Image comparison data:
'''
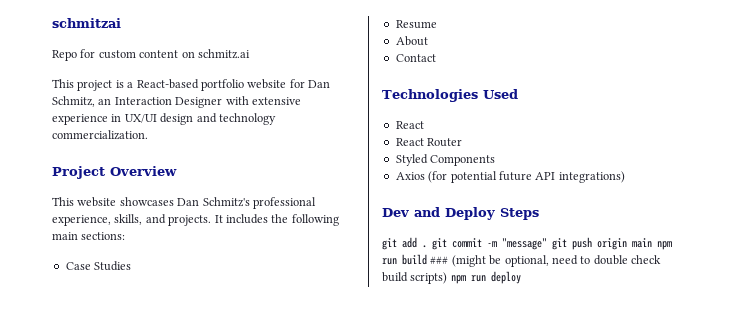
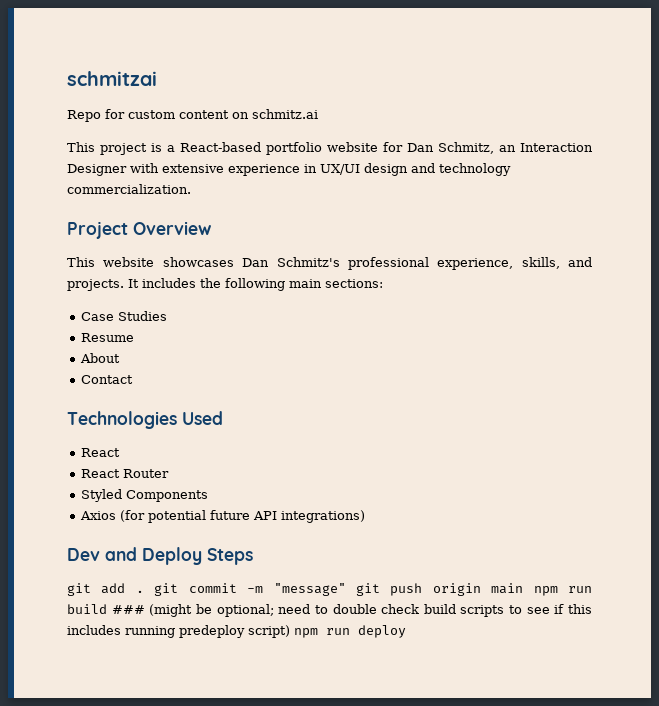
- git add . git commit -m "message" git push origin main npm run build ### (might be optional, need to double check build scripts) npm run deploy
+ git add . git commit -m "message" git push origin main npm run build ### (might be optional; need to double check build scripts to see if this includes running predeploy script) npm run deploy

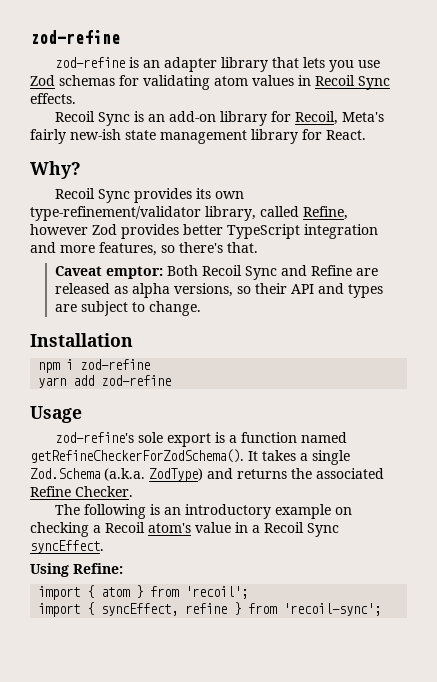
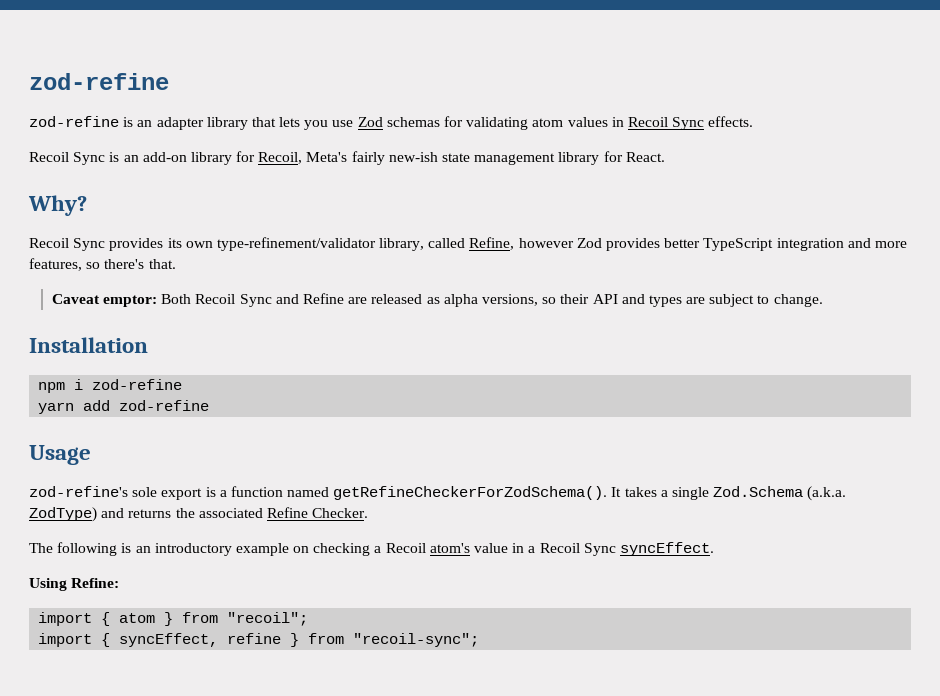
- import { atom } from 'recoil';
+ import { atom } from "recoil";
- import { syncEffect, refine } from 'recoil-sync';
+ import { syncEffect, refine } from "recoil-sync";

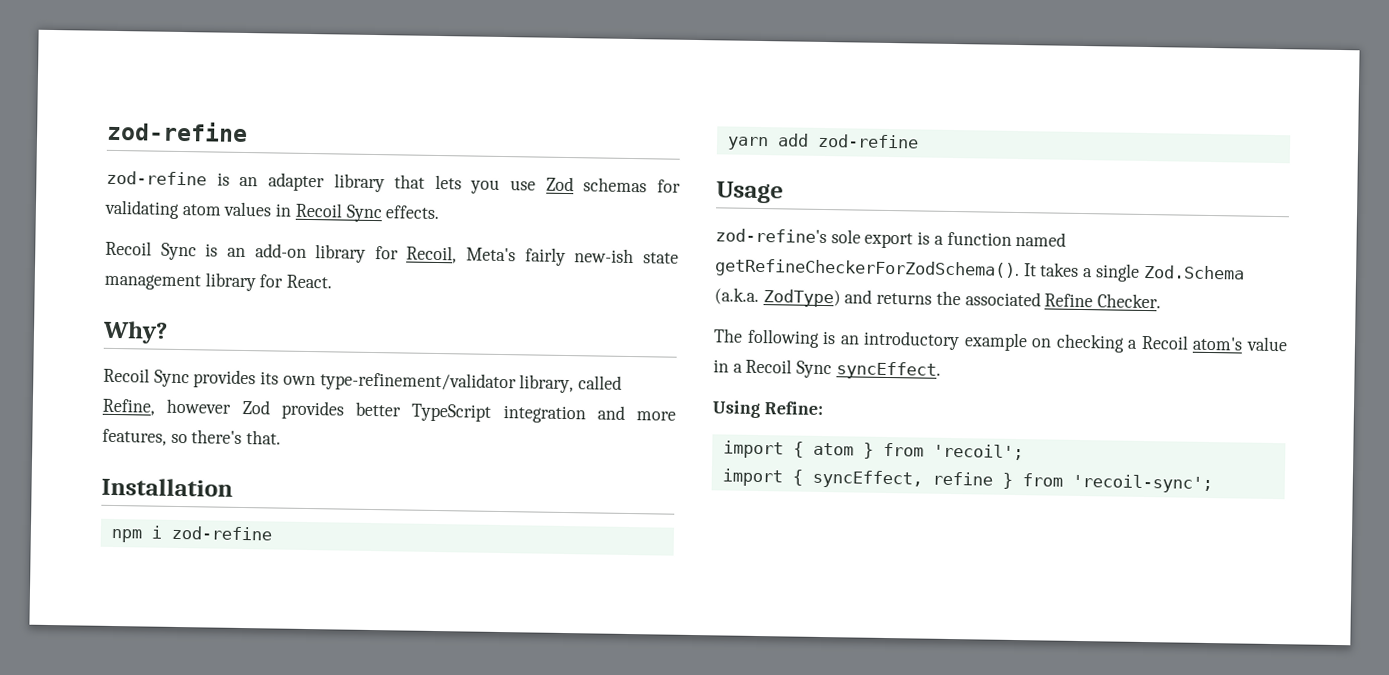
- Caveat emptor: Both Recoil Sync and Refine are released as alpha versions, so their API and types are subject to change.
- import { atom } from "recoil";
+ import { atom } from 'recoil';
- import { syncEffect, refine } from "recoil-sync";
+ import { syncEffect, refine } from 'recoil-sync';

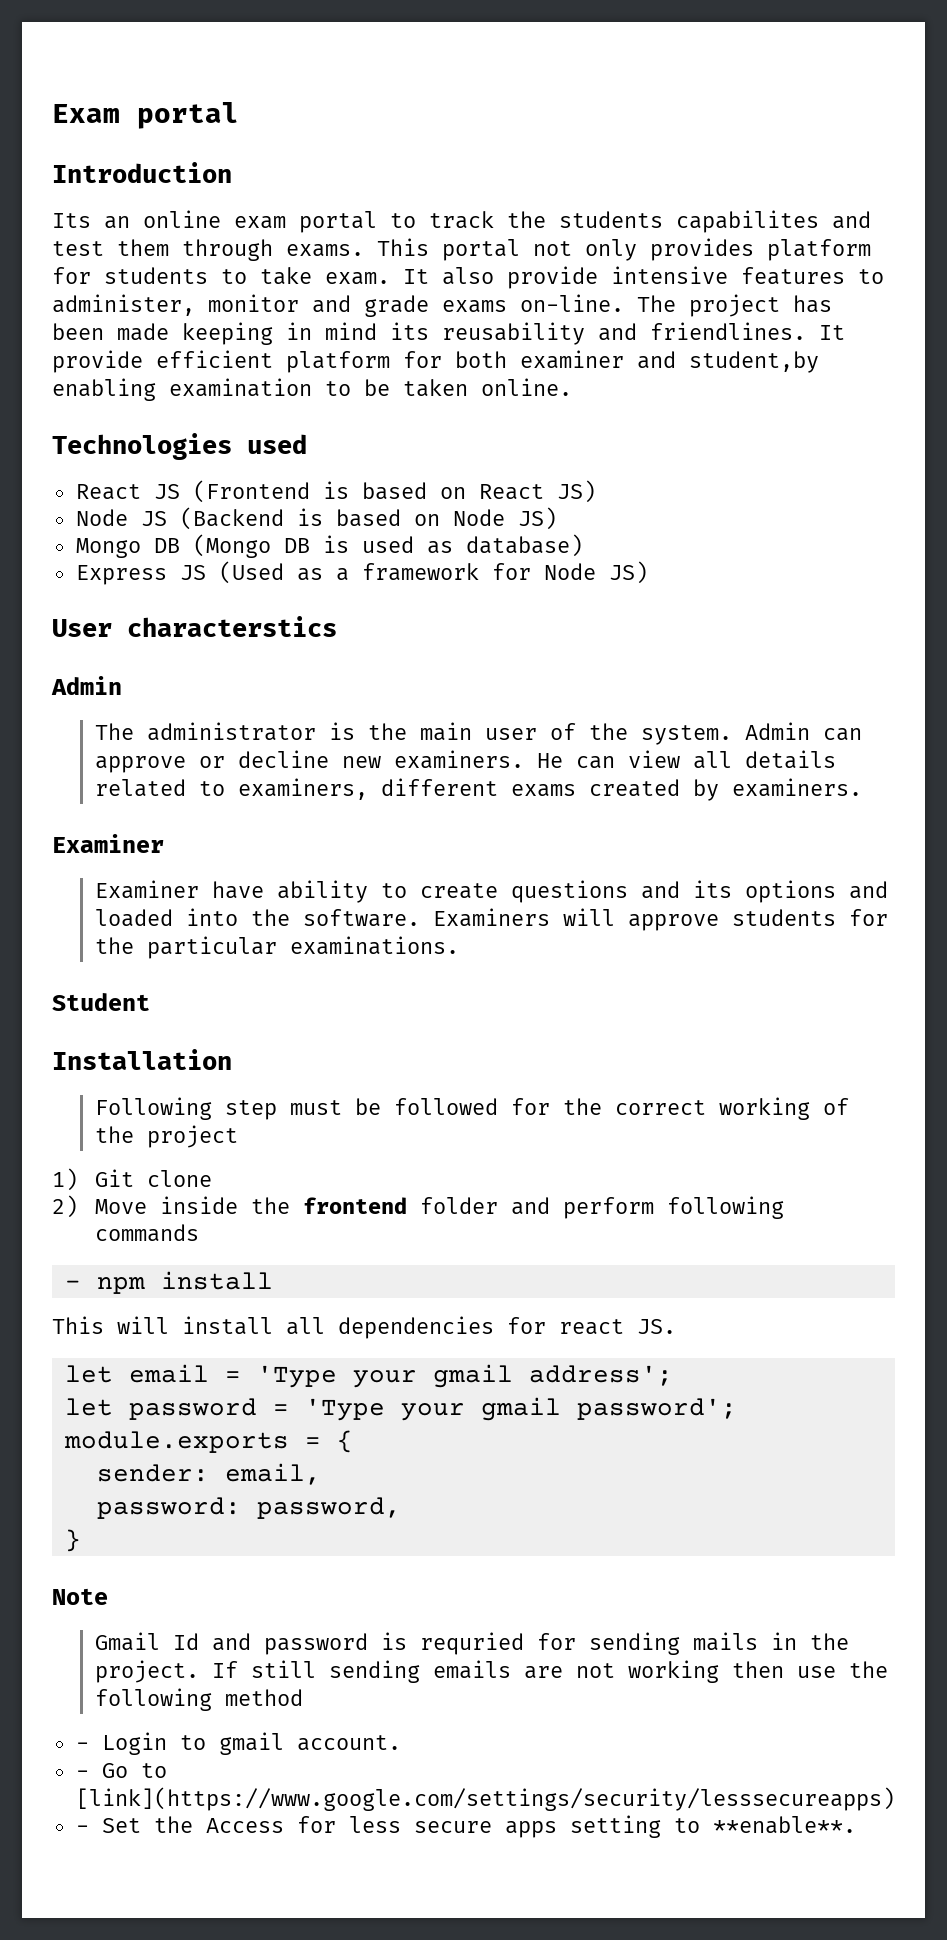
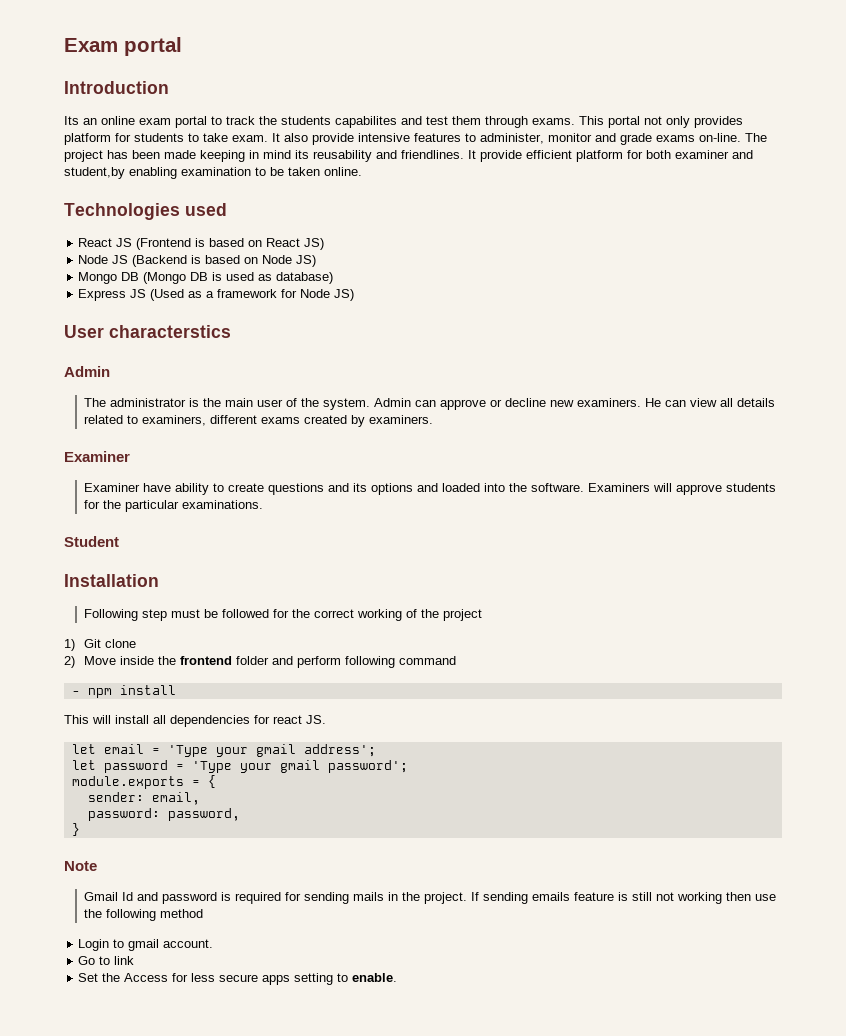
- 2) Move inside the frontend folder and perform following commands
+ 2) Move inside the frontend folder and perform following command
- Gmail Id and password is requried for sending mails in the project.
+ Gmail Id and password is required for sending mails in the project.
- If still sending emails are not working then use the following method
+ If sending emails feature is still not working then use the following method
- - Login to gmail account.
+ Login to gmail account.
- - Go to [link](https://www.google.com/settings/security/lesssecureapps)
- - Set the Access for less secure apps setting to **enable**.
+ Go to link
+ Set the Access for less secure apps setting to enable.

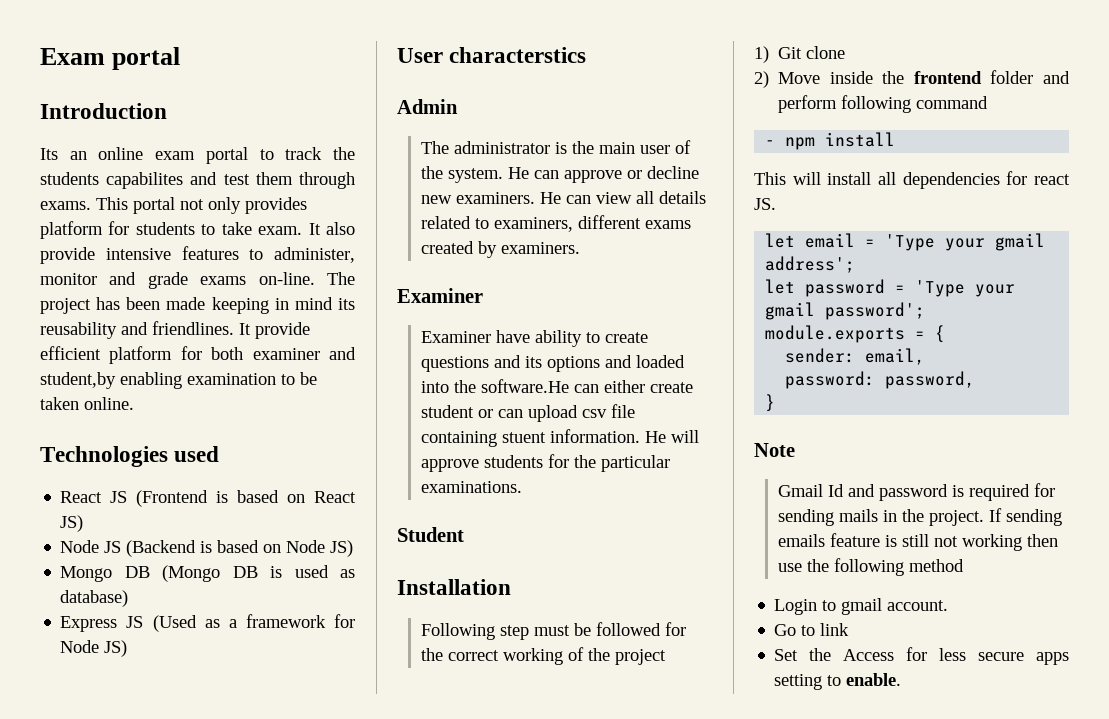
- Admin can approve or decline new examiners.
+ He can approve or decline new examiners.
- Examiner have ability to create questions and its options and loaded into the software. Examiners will approve students for the particular examinations.
+ Examiner have ability to create questions and its options and loaded into the software.He can either create student or can upload csv file containing stuent information. He will approve students for the particular examinations.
'''
# Problem requirements:
Reproduce the lines above beginning at the line that contains "setting to enable." and ending at the line that contains "- Examiner have". No pictures.

# Response for this exercise:
+ Set the Access for less secure apps setting to enable.

- Admin can approve or decline new examiners.
+ He can approve or decline new examiners.
- Examiner have ability to create questions and its options and loaded into the software. Examiners will approve students for the particular examinations.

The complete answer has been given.